La FINMA s’engage pour que les établissements assujettis à sa surveillance gèrent de manière adéquate leurs risques liés au climat et autres facteurs naturels. Il appartient en premier lieu aux établissements d’identifier ces risques et d’améliorer leur gestion des risques. La manière de faire est comparable, en principe, à celles appliquées à d’autres facteurs de risque. Elle s’oriente sur les risques et reste proportionnée. Les mesures de la FINMA s’appuient sur les prescriptions et les lignes directrices d’organismes internationaux de normalisation tels que le Comité de Bâle sur le contrôle bancaire (CBCB) et l’Association internationale des contrôleurs d’assurance (AICA), ainsi que sur les recommandations non contraignantes du réseau des banques centrales et des superviseurs pour le verdissement du système financier (NGFS).
Pour la surveillance de la gestion des risques des banques et des assureurs, la FINMA poursuit notamment les mesures suivantes:
La FINMA a publié en décembre 2024 la nouvelle circulaire «Risques financiers liés à la nature». Elle a ainsi concrétisé sa pratique de surveillance en matière de gestion des risques financiers liés au climat et autres facteurs naturels. Elle a choisi une approche intégrée des risques liés au climat et autres facteurs naturels, l’accent étant mis sur les risques matériels du point de vue financier. La circulaire s’applique aux banques et aux assureurs et entre en vigueur progressivement depuis le 1er janvier 2026. La circulaire a pour but de renforcer la résilience des assujettis face à ces risques et de protéger ainsi leur clientèle et la place financière suisse. La circulaire met en œuvre les recommandations actuelles des organismes internationaux de normalisation, en particulier celles du CBCB et de l’AICA et en partie celles du NGFS.
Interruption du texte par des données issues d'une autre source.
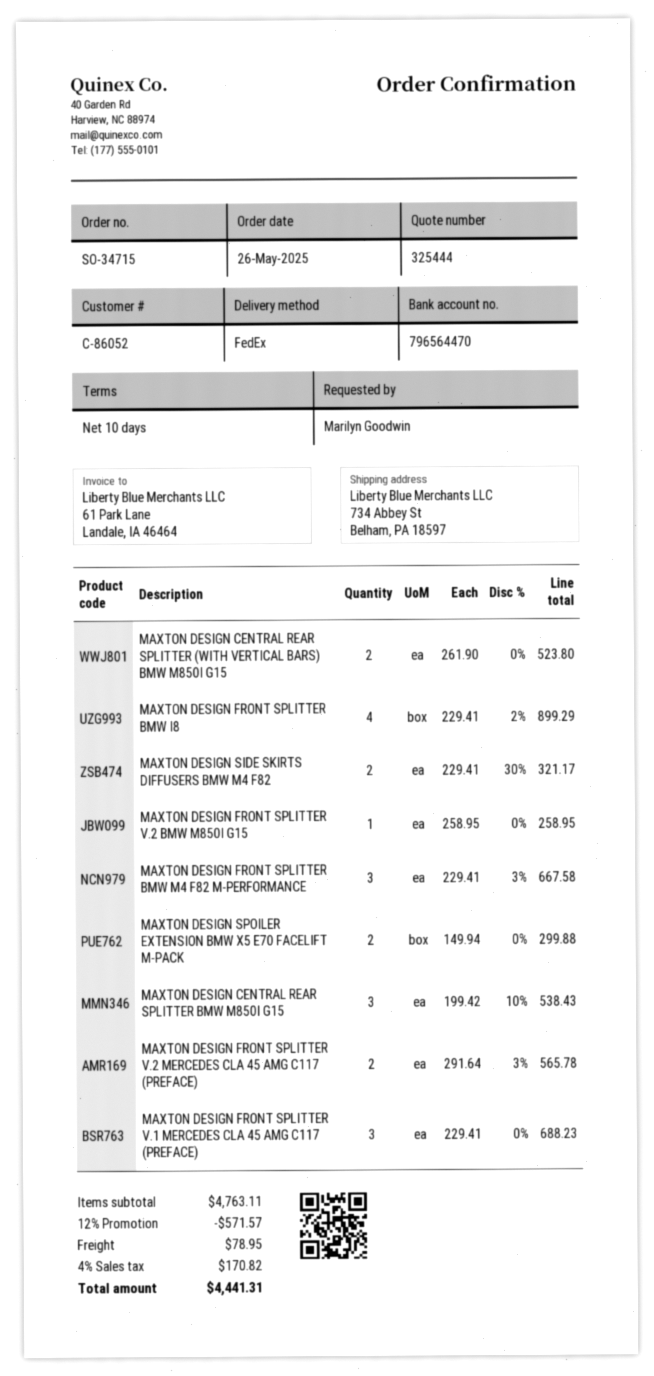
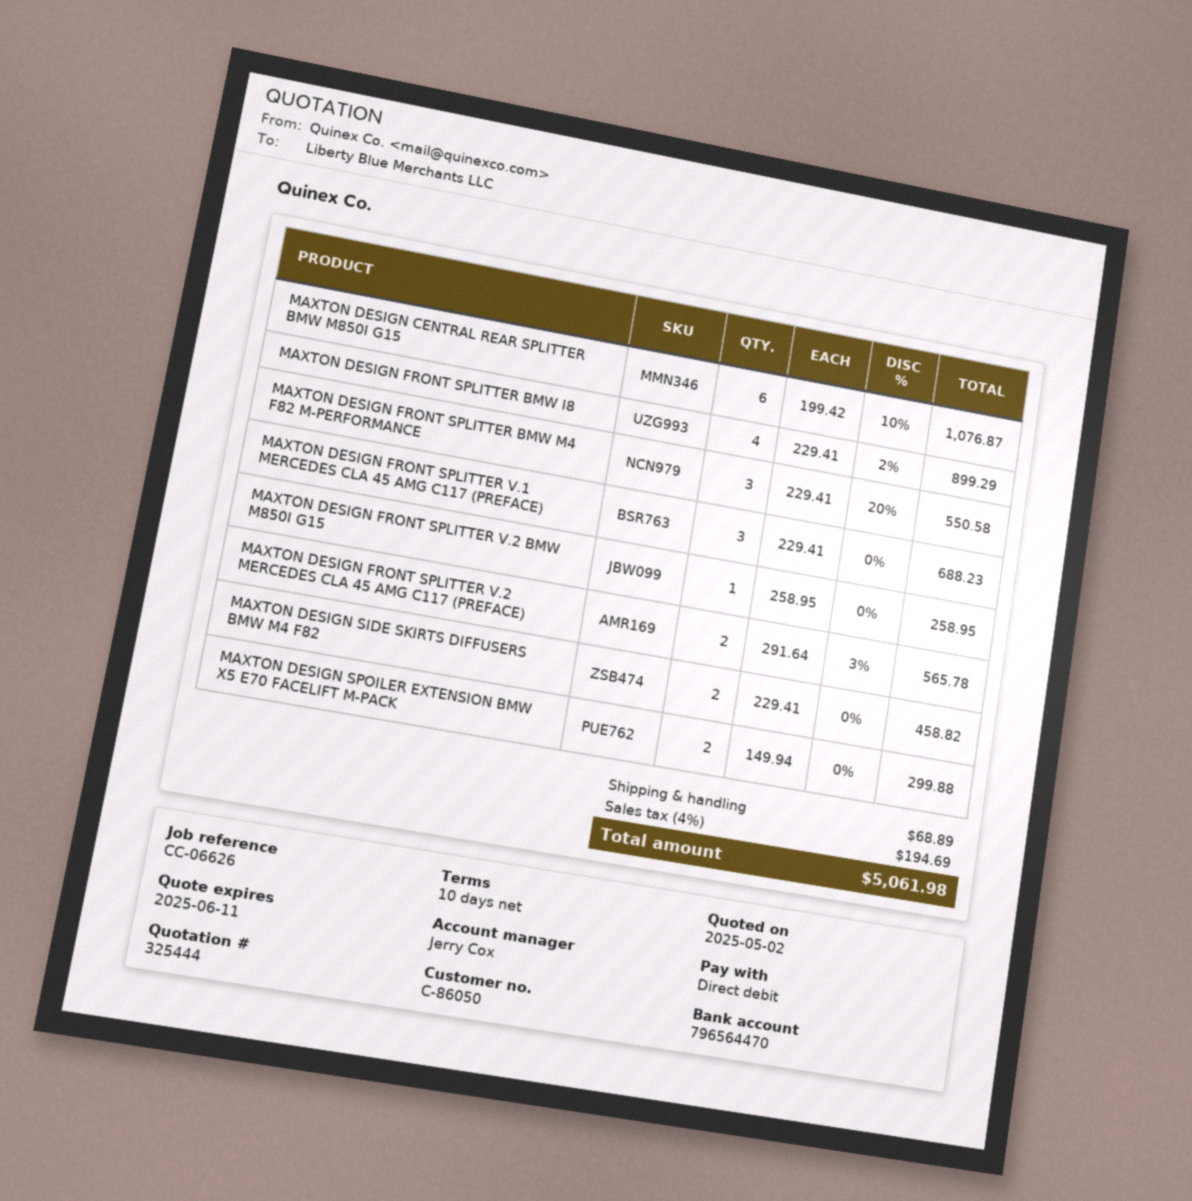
customer number: C-86052 -> C-86050
MAXTON DESIGN CENTRAL REAR SPLITTER (WITH VERTICAL BARS) BMW M850I G15: 2 x 261.90 = 523.80 -> none
MAXTON DESIGN SIDE SKIRTS DIFFUSERS BMW M4 F82: 2 x 229.41 - 30% = 321.17 -> 2 x 229.41 = 458.82
MAXTON DESIGN FRONT SPLITTER BMW M4 F82 M-PERFORMANCE: 3 x 229.41 - 3% = 667.58 -> 3 x 229.41 - 20% = 550.58
MAXTON DESIGN CENTRAL REAR SPLITTER BMW M850I G15: 3 x 199.42 - 10% = 538.43 -> 6 x 199.42 - 10% = 1076.87
discount: 12% = 571.57 -> none
shipping: 78.95 -> 68.89
tax: 4% = 170.82 -> 4% = 194.69
total: 4441.31 -> 5061.98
La FINMA surveille le respect de ces attentes de manière orientée sur les risques et proportionnée. Au centre de l’attention figurent notamment les grands établissements ou ceux qui sont particulièrement exposés. À cet effet, la FINMA mise sur des instruments de surveillance traditionnels comme des contrôles sur place, des collectes de données ciblées (cf. ci-dessous) et des analyses comparatives visant à identifier des anomalies. D’autres instruments centraux sont ses propres analyses des risques financiers liés à la nature pour la place financière suisse, ainsi que de nouvelles analyses ciblées de scénarios climatiques. À l’avenir, la publication de bonnes pratiques en matière de mise en œuvre de la circulaire est également prévue, afin d’apporter un soutien aux établissements financiers.
Comme les assujettis, la FINMA a besoin de données pour évaluer les risques climatiques. Depuis 2024, une collecte de données sur les risques climatiques, qui couvre leurs diverses caractéristiques et canaux de transmission, est effectuée régulièrement auprès des grands établissements (catégories de surveillance 1 à 3). En outre, elle sert de base pour que la FINMA puisse remplir son obligation de reporting sur les risques climatiques prévue par le Parlement dans la loi sur le CO2. Il est également prévu que les établissements participants reçoivent des retours d’information individuels suite à la collecte de données.
Dans le domaine des risques liés au climat et autres facteurs naturels, les établissements financiers et les autorités de surveillance sont globalement encore dans un processus de développement en vue d’une pratique établie. Ils travaillent notamment à développer et appliquer des approches et des instruments adéquats pour mesurer et atténuer les risques. Dans ce cadre, la collaboration internationale joue également un rôle central.